It will be woefully slow to accelerate without a gearbox unless you feed it huge amps in which case you will probably melt the motor windings or kill your batteries.
All direct drive electric cars use very large motors that can supply the starting torque.
You will only need a 2 speed gearbox though. I only ever use 2nd & 3rd gears.


----------



## ken will (Dec 19, 2009)

Elanimal28 said:


> the motor is a 6.7" advance DC motor


What are the voltage and current limits on this motor?


----------



## major (Apr 4, 2008)

electricpolo said:


> If you gear a 6.7" DC motor to do your 55mph (which it can do easily), it will not have enough torque to get you off the line very fast at all.
> It will be woefully slow to accelerate without a gearbox unless you feed it huge amps in which case you will probably melt the motor windings or kill your batteries.
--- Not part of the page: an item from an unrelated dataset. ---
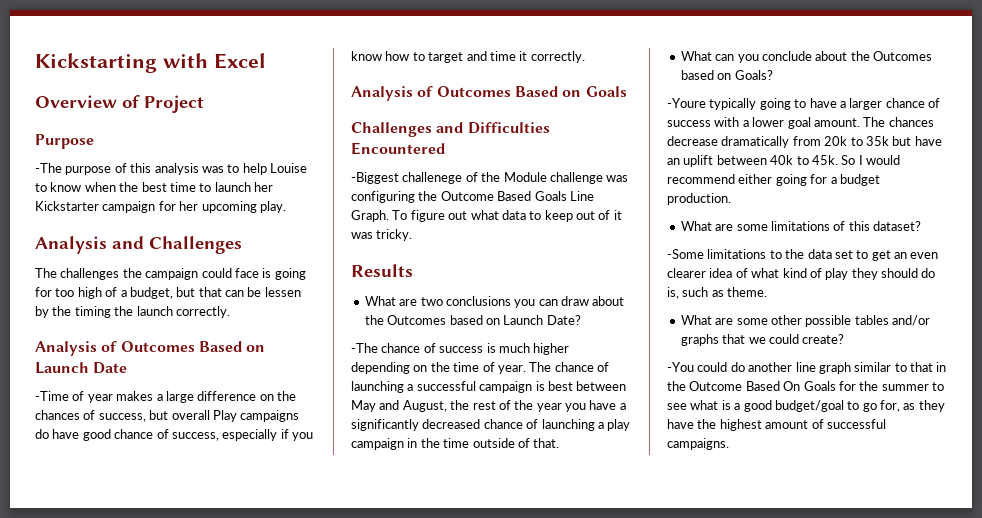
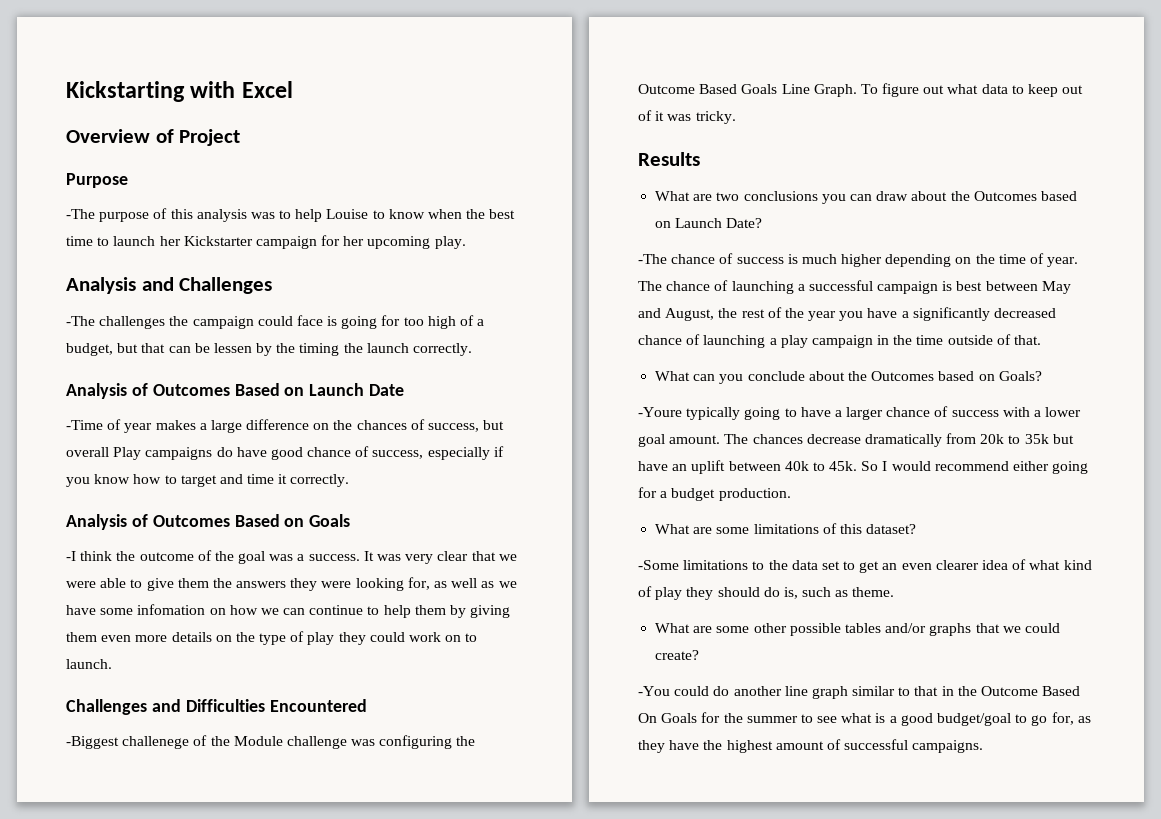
[35,268,57,278] The -> [66,316,95,326] -The
(627, 91) none -> [66,550,517,564] [66,577,517,591] [66,604,511,618] [66,631,478,645] [66,659,112,669] // -I think the outcome of the goal was a success. It was very clear that we were able to give them the answers they were looking for, as well as we have some infomation on how we can continue to help them by giving them even more details on the type of play they could work on to launch.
A lower gear will give a better hole shot, but a direct drive can provide more than adequate acceleration. Practically all electric drag race vehicles (the top competitors) use direct drive. And the high current used for motor torque to get off the line actually requires little battery current. I doubt he will melt motor windings accelerating from standstill. That is a very short duration. He may have thermal issues if those hills are lengthy and if that is the case, a shifting gearbox, larger motor or active cooling should be considered. 



electricpolo said:


> All direct drive electric cars use very large motors that can supply the starting torque.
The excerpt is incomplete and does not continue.